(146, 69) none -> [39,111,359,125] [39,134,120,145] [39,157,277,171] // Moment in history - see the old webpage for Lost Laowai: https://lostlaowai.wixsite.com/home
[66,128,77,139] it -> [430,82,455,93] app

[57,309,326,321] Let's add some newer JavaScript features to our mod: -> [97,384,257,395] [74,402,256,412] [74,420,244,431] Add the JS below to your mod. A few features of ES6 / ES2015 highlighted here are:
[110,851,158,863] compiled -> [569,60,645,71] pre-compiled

...

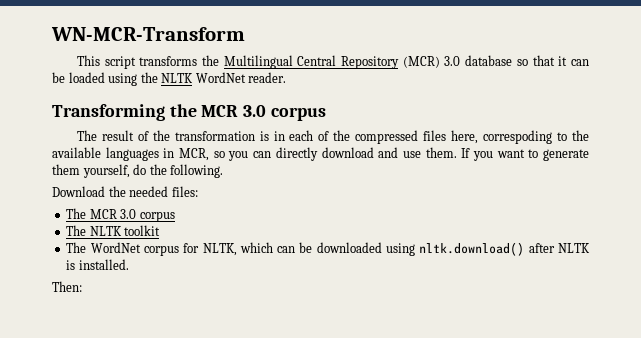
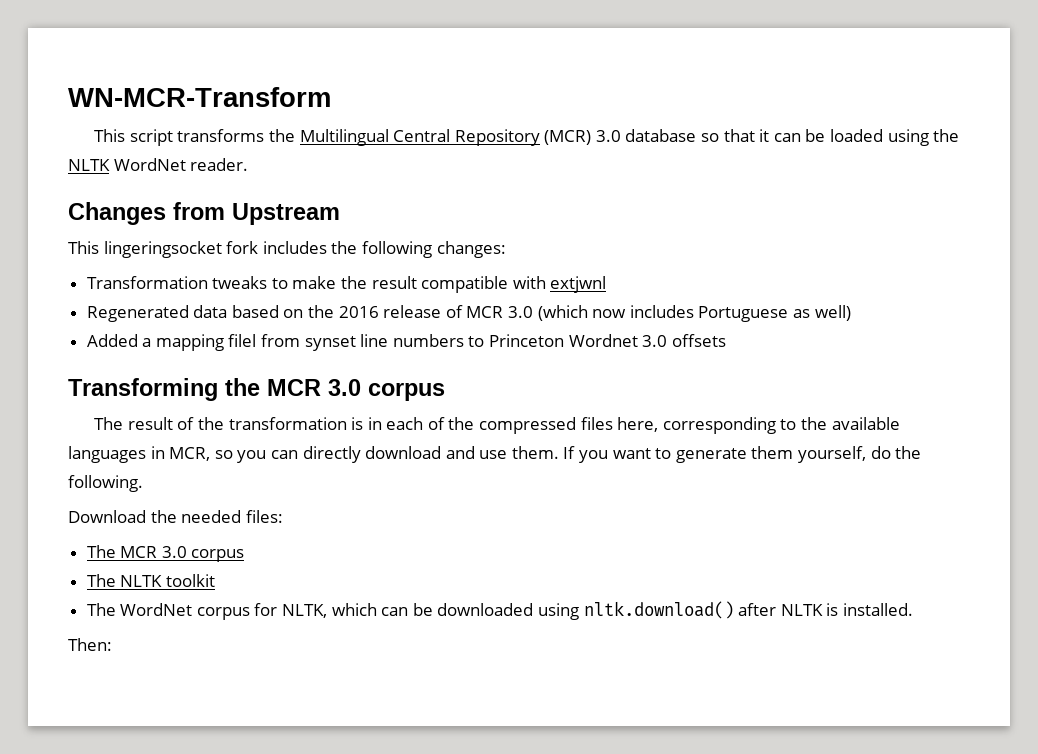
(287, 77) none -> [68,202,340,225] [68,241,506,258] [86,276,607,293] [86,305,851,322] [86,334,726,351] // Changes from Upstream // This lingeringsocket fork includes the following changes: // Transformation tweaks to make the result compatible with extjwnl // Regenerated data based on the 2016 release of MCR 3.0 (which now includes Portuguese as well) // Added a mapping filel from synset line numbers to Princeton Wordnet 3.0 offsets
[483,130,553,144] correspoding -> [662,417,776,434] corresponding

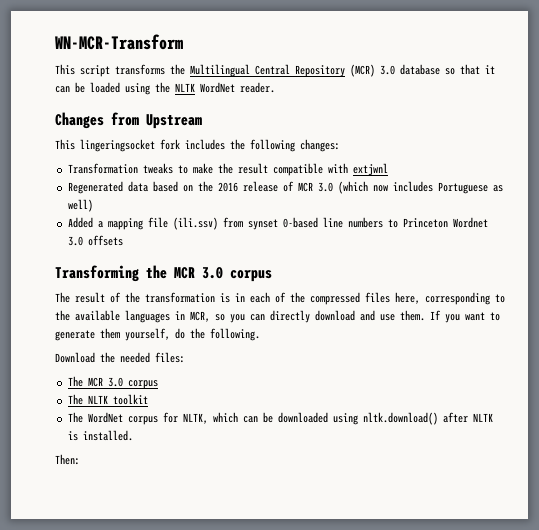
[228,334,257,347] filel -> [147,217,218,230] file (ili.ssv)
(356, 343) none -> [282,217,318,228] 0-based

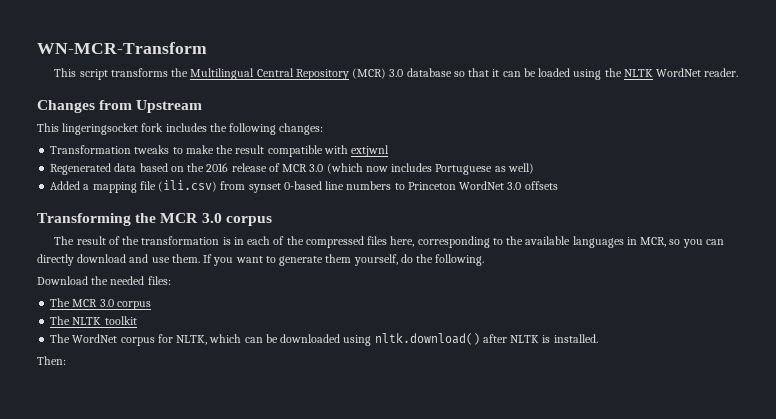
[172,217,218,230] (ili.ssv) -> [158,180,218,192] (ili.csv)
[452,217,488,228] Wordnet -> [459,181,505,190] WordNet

### TASK INSTRUCTIONS:
Whenever the word "Wordnet" shows up in a line of the entries above, copy that line.

### SOLUTION TO THE EXERCISE:
(287, 77) none -> [68,202,340,225] [68,241,506,258] [86,276,607,293] [86,305,851,322] [86,334,726,351] // Changes from Upstream // This lingeringsocket fork includes the following changes: // Transformation tweaks to make the result compatible with extjwnl // Regenerated data based on the 2016 release of MCR 3.0 (which now includes Portuguese as well) // Added a mapping filel from synset line numbers to Princeton Wordnet 3.0 offsets
[452,217,488,228] Wordnet -> [459,181,505,190] WordNet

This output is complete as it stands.